Over the past several years, there has been a significant increase in teenagers and young adults being admitted to drug treatment for opiate addiction.  Opiate drugs are powerful narcotics which include heroin, morphine and codeine and are derived from the opium poppy plant.  In addition to opiates, there are drugs called opioids which are considered “synthetic opiates” which are created in laboratories.  Examples of opioid drugs include Oxycontin, Percocet, and Vicodin.  Both opiates and opioids are used to suppress one’s perception of pain and calm one’s emotional response to pain.

The increase in the use and abuse of opiate and opioid drugs among young people has been significant.  In a report issued by SAMHSA, visits to hospital emergency rooms involving non-medical use of prescription narcotic pain relievers had tripled in between 2004 and 2008 and has stayed steady.  While increased regulation and laws regarding the prescription and sale of prescription narcotics such as Oxycontin and Percocet and the resulting increase of price has helped stem the tide of abuse, teenagers and young adults are now turning to heroin.

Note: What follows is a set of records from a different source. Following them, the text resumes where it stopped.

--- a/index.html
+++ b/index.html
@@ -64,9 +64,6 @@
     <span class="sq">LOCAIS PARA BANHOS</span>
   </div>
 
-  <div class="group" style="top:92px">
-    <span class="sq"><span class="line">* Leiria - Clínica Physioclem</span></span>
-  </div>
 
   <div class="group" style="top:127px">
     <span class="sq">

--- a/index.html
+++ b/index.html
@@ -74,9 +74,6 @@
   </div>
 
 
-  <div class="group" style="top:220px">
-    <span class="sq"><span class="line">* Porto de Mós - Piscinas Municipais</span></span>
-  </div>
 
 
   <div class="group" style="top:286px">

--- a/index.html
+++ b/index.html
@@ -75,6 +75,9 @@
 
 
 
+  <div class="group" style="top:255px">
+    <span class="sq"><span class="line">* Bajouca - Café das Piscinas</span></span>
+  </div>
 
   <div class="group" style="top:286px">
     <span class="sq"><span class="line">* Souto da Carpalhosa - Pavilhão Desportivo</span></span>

In a report published by the NCADD, Prescription pain pills cost $20 to $60, while heroin costs $3 to $10 a bag. Many young people who use heroin start off snorting the drug, and within weeks, most start shooting up, according to the news report.  If you suspect that your child in abused opiate and opioid drugs, it is important to recognize the signs of use and find an appropriate rehabilitation center for treatment.

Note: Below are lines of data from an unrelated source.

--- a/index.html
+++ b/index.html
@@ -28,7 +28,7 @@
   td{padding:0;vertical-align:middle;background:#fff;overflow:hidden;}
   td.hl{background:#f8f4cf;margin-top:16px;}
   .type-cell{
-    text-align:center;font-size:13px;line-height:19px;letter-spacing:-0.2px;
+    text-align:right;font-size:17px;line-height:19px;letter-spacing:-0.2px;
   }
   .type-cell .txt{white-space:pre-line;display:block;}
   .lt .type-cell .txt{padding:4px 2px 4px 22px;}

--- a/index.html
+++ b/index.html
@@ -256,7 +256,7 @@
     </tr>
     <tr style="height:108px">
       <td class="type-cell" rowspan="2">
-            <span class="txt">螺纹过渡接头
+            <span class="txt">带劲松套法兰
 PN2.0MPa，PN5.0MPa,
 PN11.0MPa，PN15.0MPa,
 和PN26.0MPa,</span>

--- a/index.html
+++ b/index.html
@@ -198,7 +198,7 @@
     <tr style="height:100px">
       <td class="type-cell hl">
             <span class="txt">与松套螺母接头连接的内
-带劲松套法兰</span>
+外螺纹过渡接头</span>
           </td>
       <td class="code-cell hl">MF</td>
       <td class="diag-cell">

What Should You Do If You Teenager is Addicted to Opiates?

As parents you must be able to recognize the signs and symptoms of opiate use in an objective and matter of fact manner.  For many parents, they may engage in denial their child in addicted to drugs and may rationalize drug use as a phase.  If you engage in denial and rationalization your child’s drug use will not go away and will get worse and the consequences they may face down the road may be serious and even life-threatening.

The physical signs that your teenager may be using opiates may include the following:

  • Slurred or slowed speech
  • Dilated pupils
  • Flushing of the face or neck
  • Extreme drowsiness
  • Drooping eyelids

Other signs that your teenager is abusing opiates and opioids can include the following:

  • school work has declined and their grades are dropping
  • loss of interest in hobbies
  • loss of interest in the way they look and their overall appearance
  • secretive and guarded behavior
  • money and household items are missing

If you’ve noticed these symptoms in your teen, it’s important to have a frank and honest discussion about drug use. These discussions can be difficult to begin, but they are incredibly important for the teen’s overall health. In this talk, you should strive to be specific, pointing out the signs of drug use that you have noticed and explaining why these symptoms are cause for concern.  While it may be difficult, it is important to show concern and support.   In addition, parents should remind the teen that addiction is curable, and that the parents are willing to help the teen get better.

It is important to find a rehabilitation or drug treatment center which specializes in opiate abuse among teenagers.  Contact your local health provider, hospital, or addiction specialist for their recommendations.